# Plant is yellowing



## scoobydoo (Jul 24, 2005)

Hello fellow growers,

I am having a problem with some of my plants outdoors. The plants are yellowing and I am not sure how to treat it.  I am sure it is the fertilizer but am not sure what strength to put on. Plants are healthy other than that. Thanks for the help.  Happy growing. Scoobydoo


----------



## bizzy323 (Jul 24, 2005)

Please provide more info. how old is the plant, what kinda soil is it in? when do you fert?


----------



## scoobydoo (Jul 24, 2005)

The plants are clones and are in the ground about 3 weeks.  The supplier said not to fertilize for 2 weeks cause he thought he overfertilized. I have given it one dose of 20-20-20. The plants are in good shape otherwise and are growing. We have been going thru a heat spell with drought as well. But plants have been well watered. Thanks for any help or suggestions.


----------



## GanjaGuru (Jul 25, 2005)

Were the clones hardened off before you put them outside?
They're clones meaning they were raised inside under totally different conditions than outside, which is harsher.  If they went straight from the growroom to outside, there's your problem.
When taking plants from inside to out, a transistion period is very helpful.  Take them outside for a few hours one day, a few more hours the next day, etc. until they've adapted to their new environment.
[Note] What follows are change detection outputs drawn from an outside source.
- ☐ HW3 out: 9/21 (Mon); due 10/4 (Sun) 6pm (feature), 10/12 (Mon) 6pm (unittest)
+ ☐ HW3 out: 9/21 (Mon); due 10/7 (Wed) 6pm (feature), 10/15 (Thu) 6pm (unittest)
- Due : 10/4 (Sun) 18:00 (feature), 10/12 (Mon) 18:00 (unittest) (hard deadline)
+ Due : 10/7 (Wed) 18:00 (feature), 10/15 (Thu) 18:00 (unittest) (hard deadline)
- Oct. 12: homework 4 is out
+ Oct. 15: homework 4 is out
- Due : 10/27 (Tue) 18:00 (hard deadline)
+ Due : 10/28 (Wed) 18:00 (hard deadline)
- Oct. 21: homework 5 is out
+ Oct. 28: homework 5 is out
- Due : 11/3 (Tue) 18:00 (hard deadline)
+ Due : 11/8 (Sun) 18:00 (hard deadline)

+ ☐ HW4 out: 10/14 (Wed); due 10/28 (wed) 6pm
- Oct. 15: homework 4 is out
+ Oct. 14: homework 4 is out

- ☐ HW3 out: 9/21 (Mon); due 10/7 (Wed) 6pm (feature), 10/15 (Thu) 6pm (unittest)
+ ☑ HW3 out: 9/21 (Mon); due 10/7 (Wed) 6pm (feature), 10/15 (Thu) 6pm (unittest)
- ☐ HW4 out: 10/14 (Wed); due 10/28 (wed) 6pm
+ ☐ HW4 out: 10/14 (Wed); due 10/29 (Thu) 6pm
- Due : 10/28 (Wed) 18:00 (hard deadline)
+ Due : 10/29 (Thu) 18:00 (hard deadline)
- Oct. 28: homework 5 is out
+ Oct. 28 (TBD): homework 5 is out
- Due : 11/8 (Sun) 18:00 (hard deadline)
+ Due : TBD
If I were you I'd flush the medium (eliminating any prob with nutrient imblance), then start anew with your fert.


----------



## skunk (Aug 11, 2005)

I Have 3 Big Plants . We Had Dry Spell. I Kept Watering With Hose Alil Bit Each Night Just To Wake Them Up.well All The Sudden We Had 2 Big Rain Storms In Three Days Time . I Was Thinking Well Just Washed My Miracle Grow Off. So I Went Out The Next Day And Gave Them A Gallon A Piece Of Miracle Grow .then Leaves Started Turning Yellow. So I Dug It Up Today And Tryed Transplanting It On Higher Ground.will This Help Me Or Hurt Me ? My Plant I Transplanted  Is 6 Feet Talland Already Has Buds .purple Ones At That .buds Are Not Wilting Just Leaves .help Me Please .dont Want The Kids To Lose There Xmas Money .ty.


----------



## GanjaGuru (Aug 12, 2005)

You might have killed your plant by digging it up.
Also, you may be killing them by using miracle grow.  I suggest using a better flowering nutrient.
Let the soil dry out between waterings.


----------



## scoobydoo (Aug 12, 2005)

Actually switched the nutrient to something plant prod it is a 20-20-20 mix that an old timer gave me .plants are looking much better, lots of rain and cleared more space
scooby


----------